アイナ「それじゃ『インダクタンス・ドラゴン』はヴァンガードが『ヴァージルア』を含むグレード3以上ならブースト効果を得るのでブースト!『リライトザスター・ヴァージルア』でヴァンガードにアタック!効果で『エゼルヴァ』をスタンドさせる。」

 

 

レンカ「…ノーガード。」

 

 

アイナ「じゃあドライブチェック…1回目、クリティカルトリガー‼2回目、オーバートリガー‼」

 

 

レンカ「ファッ⁉」

 

 

アイナ「クリティカルトリガーは全部『リライトザスター・ヴァージルア』に、オーバートリガーはまず『リライトザスター・ヴァージルア』に+1億、つづいて『決意の精霊王オルバリア』の追加効果で『エゼルヴァ』に+1億!」

 

 

レンカ「うっそーん…えっと…じゃあダメージチェック…1回目…ノートリガー、2回目…よしっ!ヒールトリガー‼」

 

 

アイナ「じゃあスタンドした『エゼルヴァ』でもう一回ヴァンガードにアタック。

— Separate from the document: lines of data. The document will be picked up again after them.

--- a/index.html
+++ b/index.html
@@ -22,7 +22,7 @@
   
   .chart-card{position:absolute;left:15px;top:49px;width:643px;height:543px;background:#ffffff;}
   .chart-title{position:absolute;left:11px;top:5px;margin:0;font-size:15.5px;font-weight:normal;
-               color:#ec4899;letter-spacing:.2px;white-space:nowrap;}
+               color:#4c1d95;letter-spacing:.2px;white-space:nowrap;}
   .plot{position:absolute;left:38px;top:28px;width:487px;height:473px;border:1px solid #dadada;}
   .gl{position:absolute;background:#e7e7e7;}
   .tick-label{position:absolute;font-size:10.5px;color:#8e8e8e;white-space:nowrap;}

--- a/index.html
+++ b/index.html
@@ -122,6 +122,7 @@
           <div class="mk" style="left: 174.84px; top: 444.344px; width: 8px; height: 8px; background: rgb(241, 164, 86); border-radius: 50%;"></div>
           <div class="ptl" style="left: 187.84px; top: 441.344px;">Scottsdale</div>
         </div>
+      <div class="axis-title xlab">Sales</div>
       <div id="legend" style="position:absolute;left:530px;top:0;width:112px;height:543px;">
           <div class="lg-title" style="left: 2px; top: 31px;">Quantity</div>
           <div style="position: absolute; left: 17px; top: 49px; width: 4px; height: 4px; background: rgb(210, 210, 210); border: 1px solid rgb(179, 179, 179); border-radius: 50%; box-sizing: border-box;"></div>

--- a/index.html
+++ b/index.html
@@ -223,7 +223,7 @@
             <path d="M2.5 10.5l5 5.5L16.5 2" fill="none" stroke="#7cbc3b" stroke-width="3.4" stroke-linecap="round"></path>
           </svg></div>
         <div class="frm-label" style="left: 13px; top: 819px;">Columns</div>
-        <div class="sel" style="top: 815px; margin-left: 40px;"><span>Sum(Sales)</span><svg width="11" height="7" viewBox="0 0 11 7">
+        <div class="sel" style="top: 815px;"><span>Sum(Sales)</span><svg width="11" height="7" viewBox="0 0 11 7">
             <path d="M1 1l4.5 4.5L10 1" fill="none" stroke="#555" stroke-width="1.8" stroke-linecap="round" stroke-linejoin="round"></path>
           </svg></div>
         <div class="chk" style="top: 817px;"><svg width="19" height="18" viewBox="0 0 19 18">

」

 

 

レンカ「頼みます、ダメージチェック…うあっ…ノートリガー…」

 

 

アイナ「ッシャ‼」

 

 

こうして私はファイトに勝利した。

レンカは机に突っ伏してブツブツ言っていた。

 

 

ラン「本当に自由な人っすね…」

 

 

それからシフトも終わり、私が自宅でカードの整理をしているときにそれは起った。

 

 

アイナ「さて…これは…ドラゴンエンパイアだから…どこのケースだっけ…?」

 

 

『…アイナ。』

 

 

アイナ「ん?誰か私を呼んだ…?」

 

 

『こっちだ…アイナ。」

 

 

アイナ「気のせいかな?デッキケースから声が聞こえるんだけど…」

 

 

『そうだ。私はデッキケースの中だ。』

 

 

私が恐る恐るデッキケースを手に取ると、なんと私のヴァンガードであるヴァージルアから声が聞こえていたのだ。

 

 

アイナ「…は?」

 

 

ヴァージルア『やっと私の声が聞こえるようになったんだな、アイナ。』

 

 

アイナ「キェェェェェェアァァァァァァシャァベッタァァァァァァ‼」

 

 

私のカードが喋ったことから、私の受難は始まるのだった。